Nitekim Mustafa Kemal de mecliste, Sovyet yardımı söz konusu olduğunda, dış yardımın ulusal bağımsızlık ilkelerimize aykırı olmaması gerektiğini vurgulayarak, rejim farklılığının iki ülke arasındaki yardımlaşmaya ve dostluğa engel oluşturmadığını ifade etmiştir.
Rusya’da bu barıştan kazançlı çıkmıştır. Rusya böyle davranarak, en zayıf yeri olan güney sınırını, İngiltere ve diğer emperyalist devletlere karşı güvenceye almıştır.
Boğazlar konusunda Sovyet Rusya’nın Çarlık Rusyası’nın politikalarını hatırlatan eski tutumu, Lozan’da da kendini göstermiştir. Sovyet Rusya, Lozan’da İtilaf devletlerine karşı Türkler’in yanında bir tavır takınmıştır. Fakat bu durum çok aldatıcıdır. Rusya tarih boyunca kendi kontrolünde olmadığı sürece, Boğazların başka bir güçlü devletin eline geçmesini de istememektedir. Sovyet Rusya’da Milli Mücadele sırasında İngiltere’nin Boğazları ve Kafkasya’yı denetimine almasından son derece rahatsız olduğu için konferansta Türkler’in yanında yer almıştır. Ruslar’ın konferans ilerledikçe Boğazlar konusunda neleri göze alabileceklerini anlayınca, Türkler de Ruslar’ın izlediği politikanın ne kadar tehlikeli olduğunu görerek, 1921 Moskova Anlaşması’nın 5. maddesiyle bağdaştırılması zor olan ve Sovyetler’in Boğazlarda tam egemenliğini savunan tutumuna karşılık, İngilizler’in yanında yer almayı yeğlemişlerdi.

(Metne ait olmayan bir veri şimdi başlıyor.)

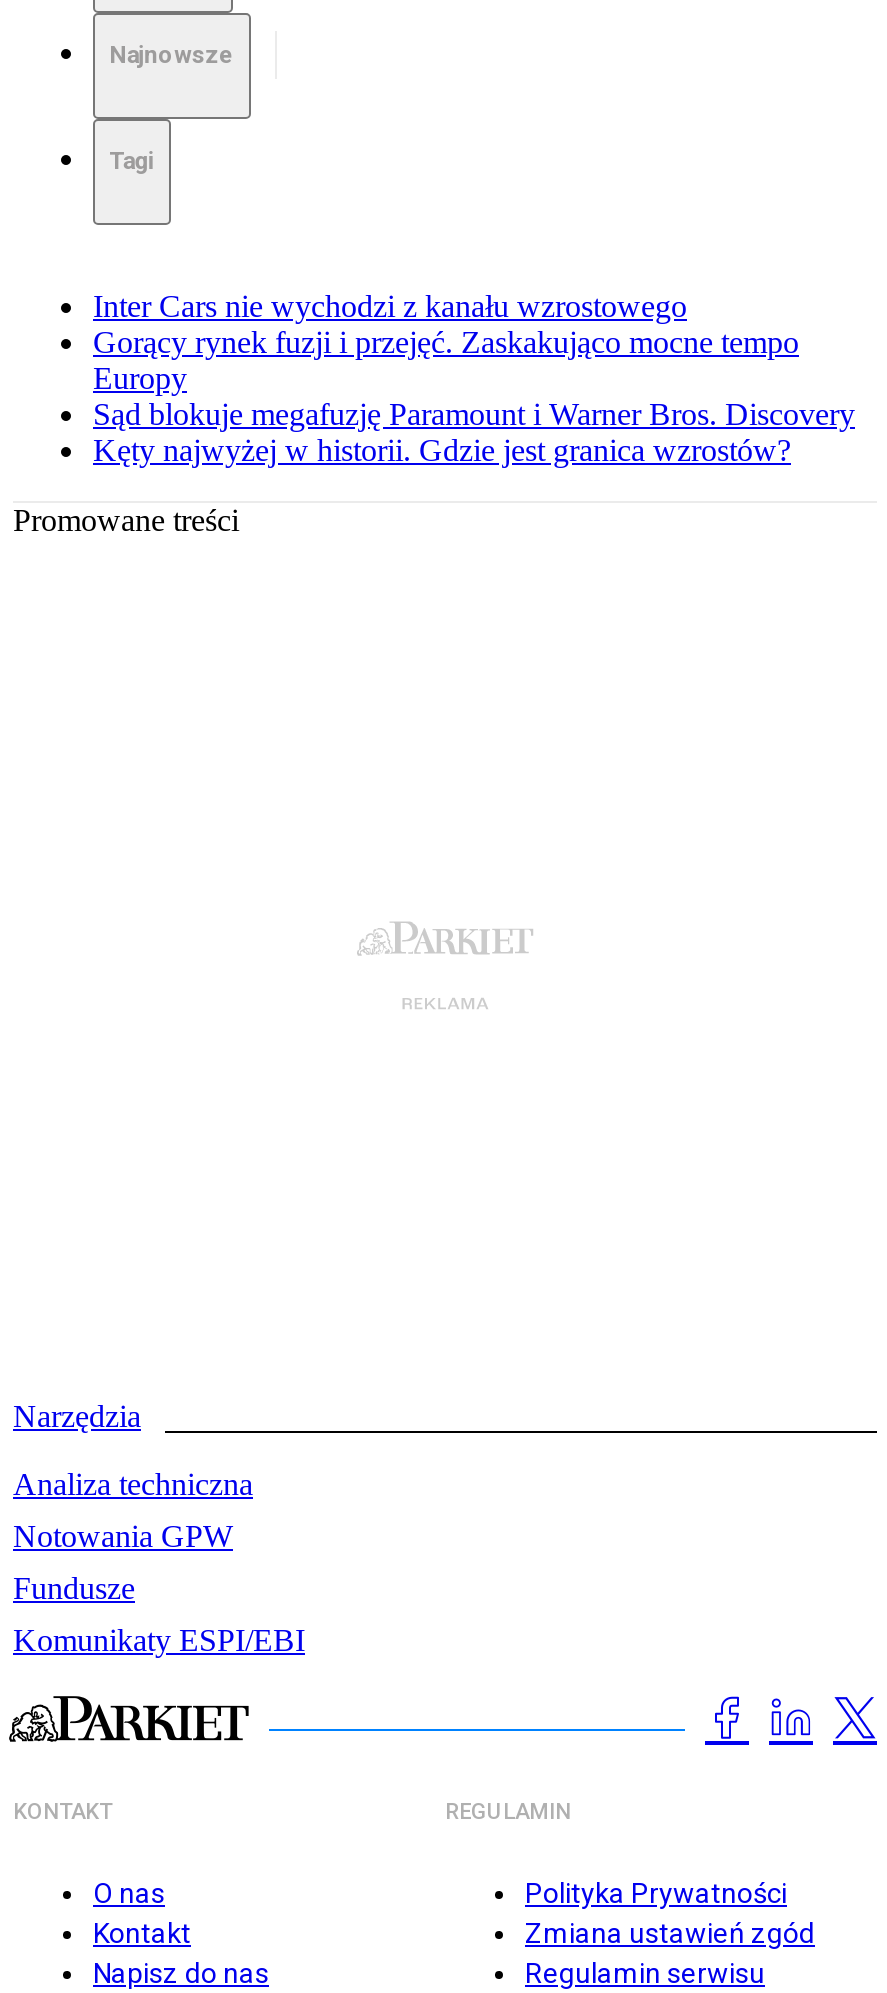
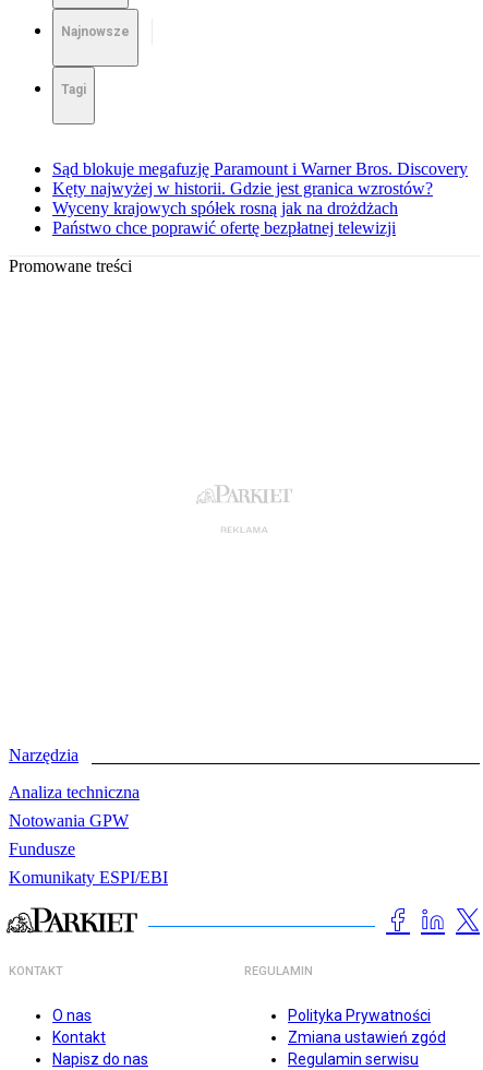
[93,289,799,395] Inter Cars nie wychodzi z kanału wzrostowego | Gorący rynek fuzji i przejęć. Zaskakująco mocne tempo | Europy -> none
moved [93,397,855,467] -> [52,160,468,198]: Sąd blokuje megafuzję Paramount i Warner Bros. Discovery | Kęty najwyżej w historii. Gdzie jest granica wzrostów?
none -> [52,199,398,237] Wyceny krajowych spółek rosną jak na drożdżach | Państwo chce poprawić ofertę bezpłatnej telewizji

Bolşevik Rusya, Lozan’dan sonra da Çarlık Rusyası’nın siyasetini yeni Türkiye Cumhuriyeti’ne karşı da uygulamaya çalışmıştı. Türkiye’nin Lozan’dan arta kalan meseleler sebebiyle yalnız kalması ve Milletler Cemiyeti’nin tutumu, Türkiye’yi Sovyetler Birliği ile dostluk ilişkilerini sürdürmeye itmiştir.
Son olarak şunu söyleyebiliriz ki, Milli Mücadele döneminde Rusya’nın TBMM Hükümeti ile yakınlaşması stratejik bir ortaklıktan öteye gitmemiştir.
Rusya, TBMM Hükümeti’ne tam olarak bir dost olmadığı gibi, Türk Hükümeti’de Ruslar’a tam olarak güvenememiştir. Sadece emperyalizme karşı ortak çıkarlar söz konusu olduğu için Milli Mücadele döneminde siyasi arenada yalnız kalmaktansa Bolşevik Rusya ile birlikte hareket etmeyi uygun bulmuştur.